It is in your best interest to include these unknown or unnamed occupants in the unlawful detainer, or eviction, documents. Even further, it is a best practice to assume other unknown or unnamed occupants are inhabiting the premises, even if you have never suspected this before. Why? Your failure to name an unknown or unnamed occupant on the complaint can be a huge and costly mistake.
When you initiate your unlawful detainer, you name “unknown or unnamed occupants” as defendants on the complaint, along with the other tenants. These “unknown or unnamed occupants” have to be served just as any normal defendant or tenant. Service on these defendants can be effectuated by substitute service, personal service, or posting depending on the means you decide to use for service. Yes, this means you have to spend more time, and maybe money, to serve these unknown occupants, who may or may not be on your property. So maybe you think, I am not going to waste my money. However, what if it turns out there actually is someone living there. What now?

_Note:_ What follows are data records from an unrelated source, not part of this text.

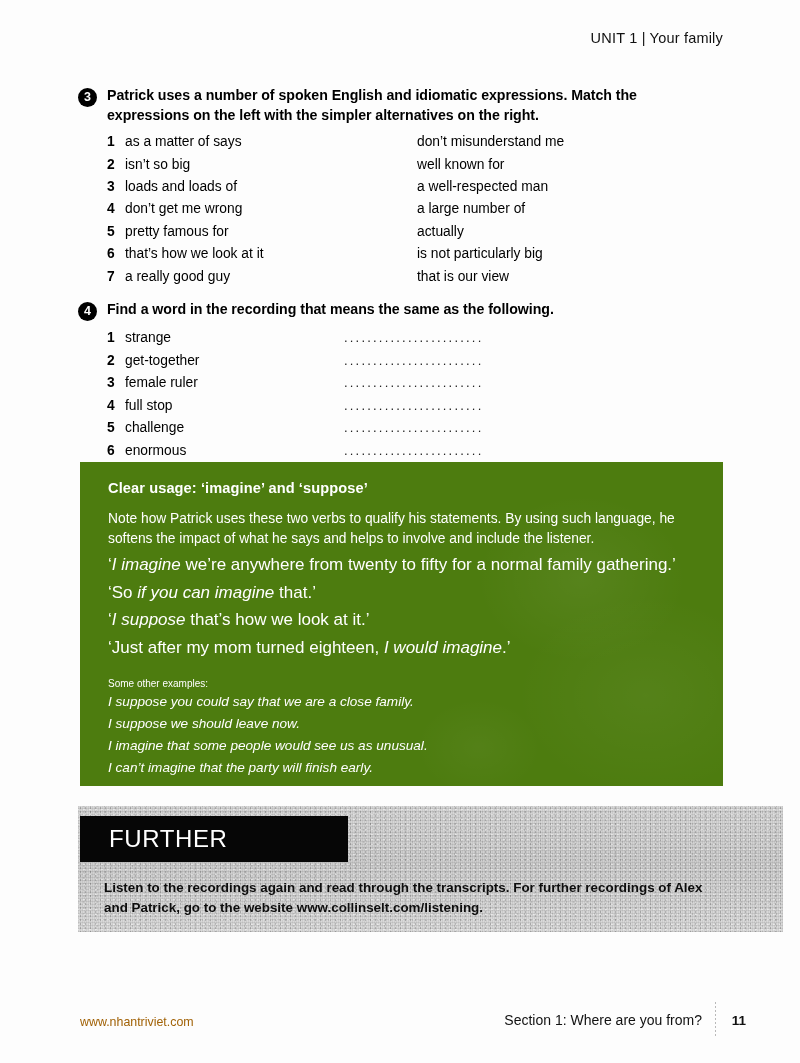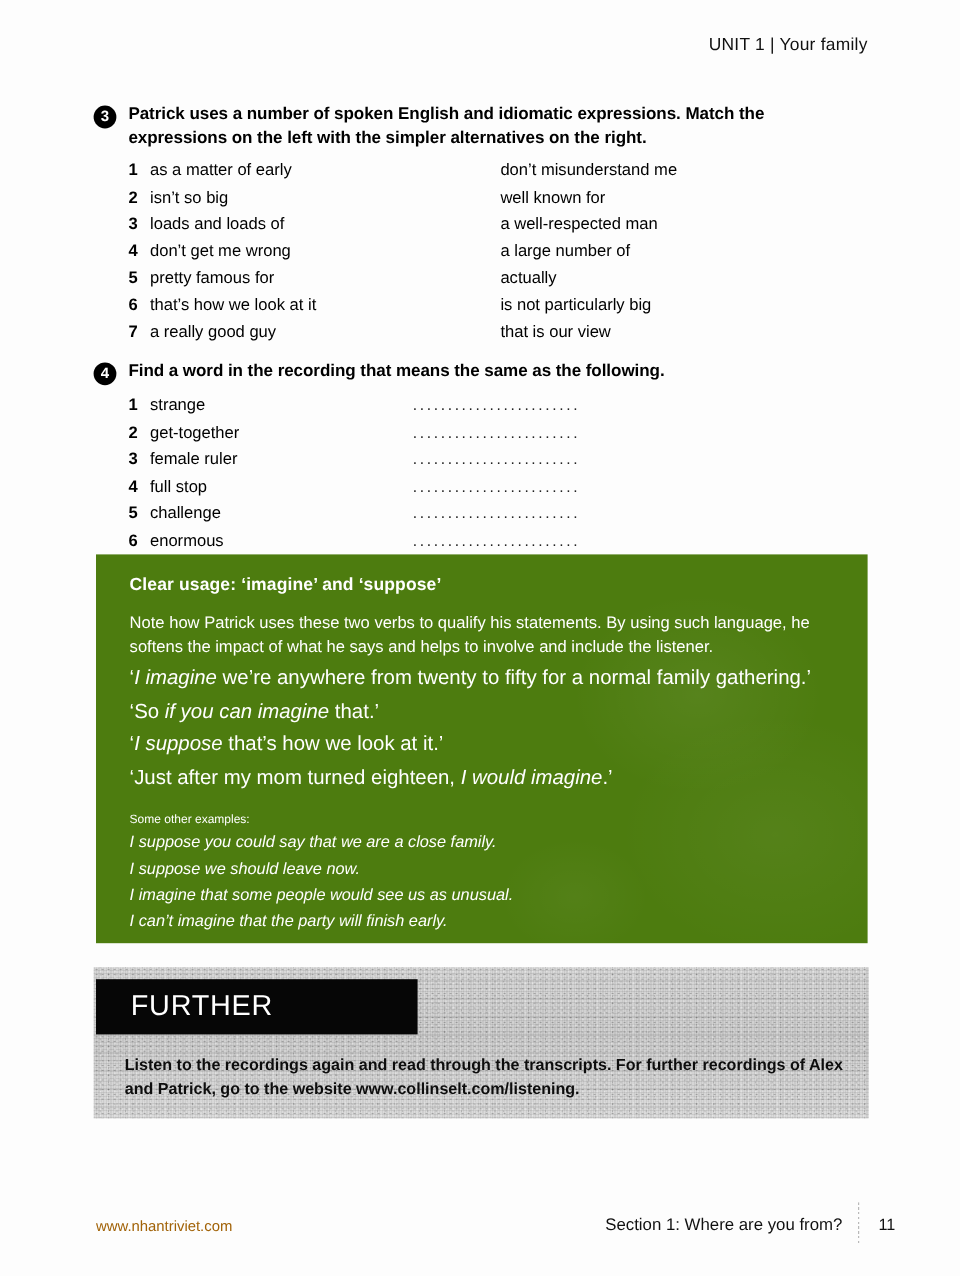--- a/index.html
+++ b/index.html
@@ -275,7 +275,7 @@
     <div class="match-list">
       <div class="match-row">
         <span class="m-num">1</span>
-        <span class="m-left">as a matter of early</span>
+        <span class="m-left">as a matter of says</span>
         <span class="m-right">don’t misunderstand me</span>
       </div>
       <div class="match-row">

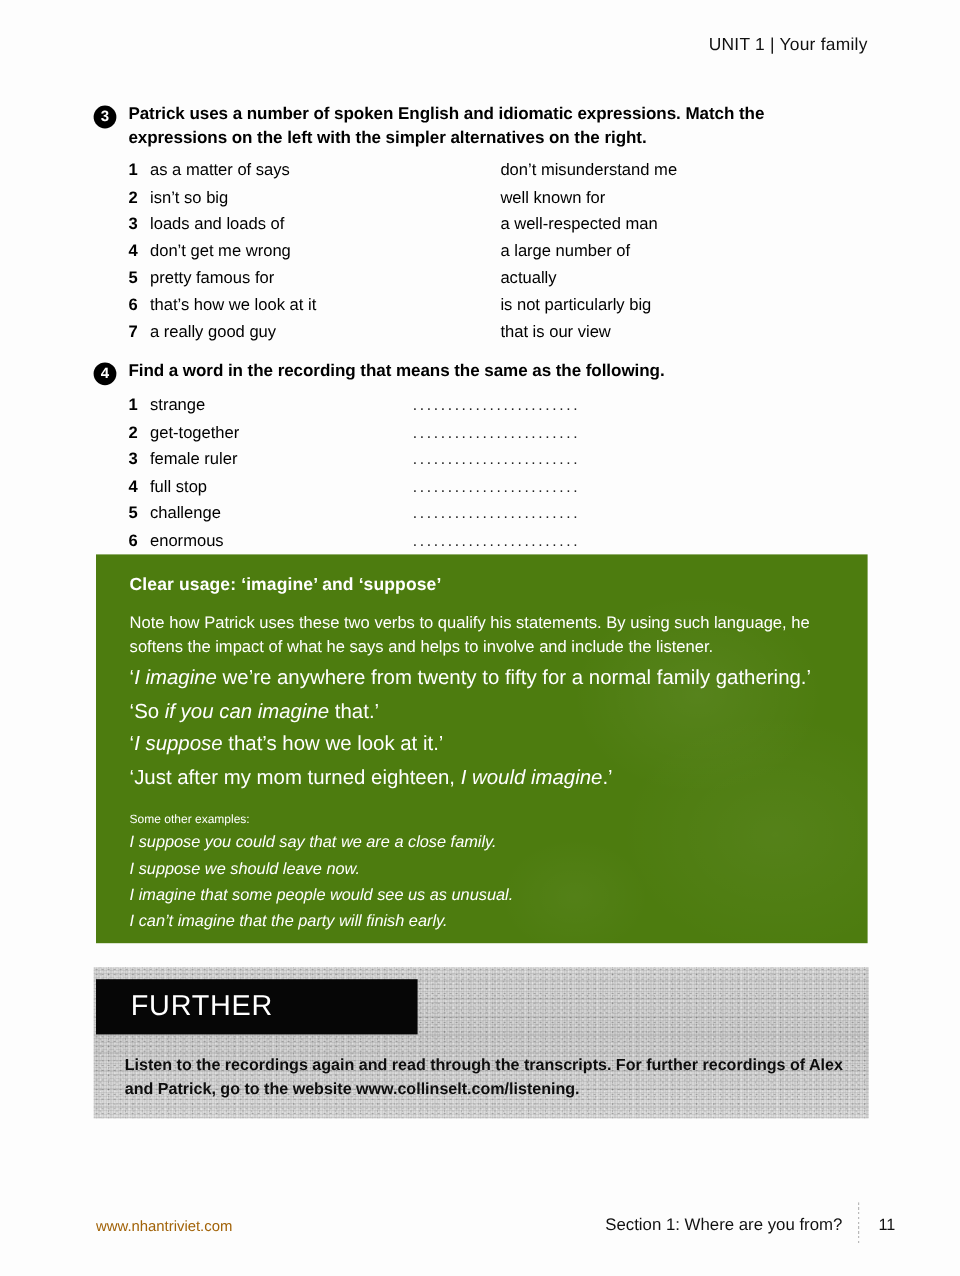--- a/index.html
+++ b/index.html
@@ -174,7 +174,7 @@
     position: absolute;
     left: 78px;
     top: 806px;
-    width: 646px;
+    width: 705px;
     height: 126px;
     overflow: hidden;
     background:

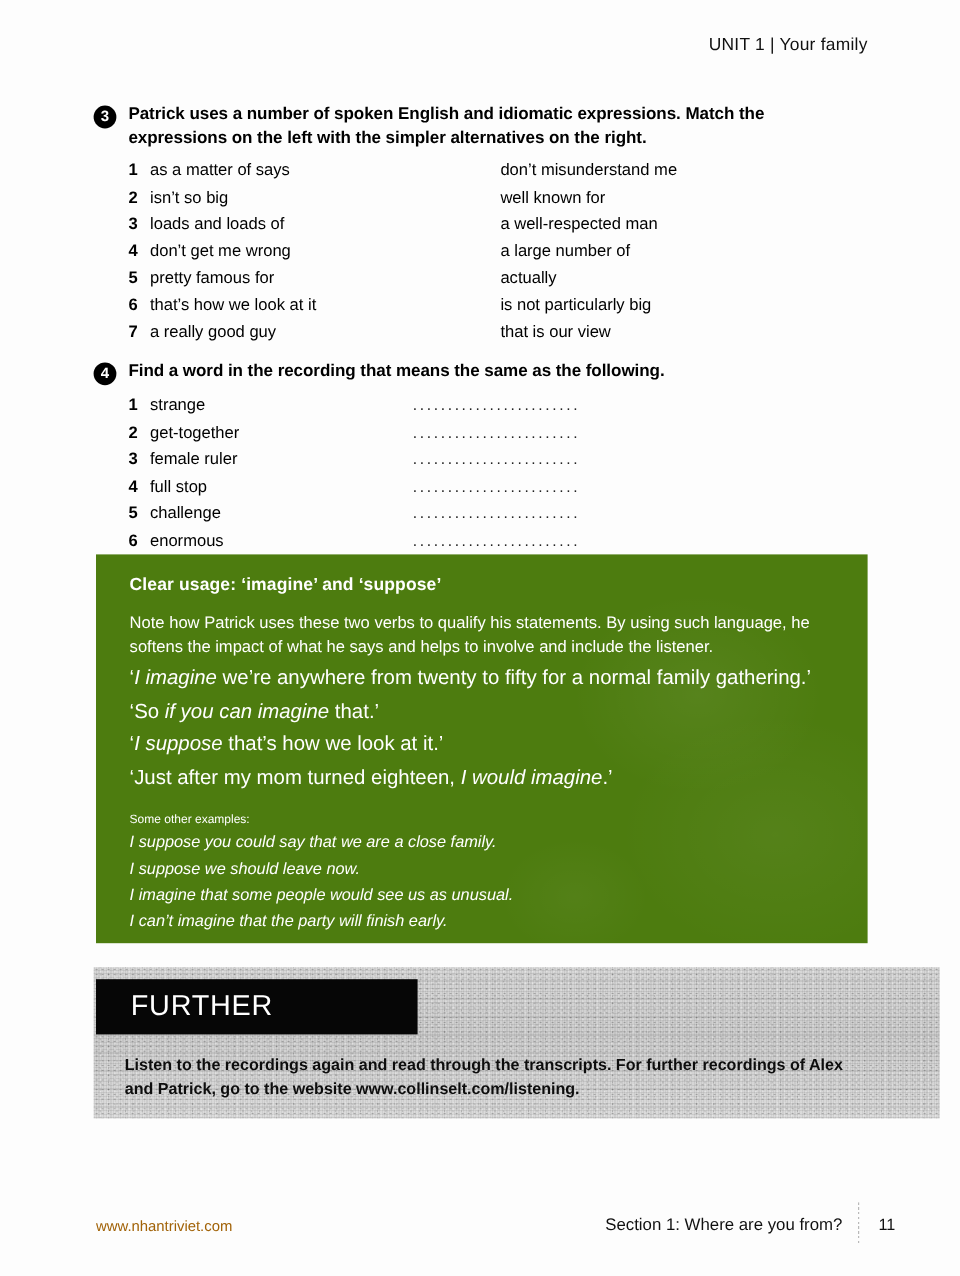--- a/index.html
+++ b/index.html
@@ -256,7 +256,7 @@
     right: 54px;
     top: 1013px;
     font-size: 13.5px;
-    font-weight: normal;
+    font-weight: bold;
     color: #111;
   }
 </style>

The answer depends on what part of the eviction process you are in. If you find out that someone is living on the property and you did not serve notice to the “unknown or unnamed occupants” and a Writ of Possession has not been issued, seeking legal help will definitely help your situation. You can attempt to remedy this notice requirement. However, what if you have already gotten a judgment against the tenants and the court issues a Writ of Possession of the property? What will happen when the Sheriff shows up to execute the Writ of Possession? The Sheriff will then have absolutely no authority to kick that person or people out, if they claim they lived in the property before the Unlawful Detainer was filed. If that happens, it means your eviction which could all have been avoided, if you served the “unknown or unnamed occupants” initially.
When the Sheriff attempted to execute the Writ of Possession and someone claims a legal right to possession, that “unnamed person” has options, if they were never served with notice. The “unknown or unnamed occupants” can complete a Claim of Right to Possession form, give it to the Sheriff, and file it with the court. If that person also places a deposit with the court for 15 days rent, the court will hear the matter within 5 to 15 days. If no rent is deposited, the court will hear the matter within 5 days. At this hearing, the court will decide whether this new party has a legal right to possession of the property and proceed as appropriate.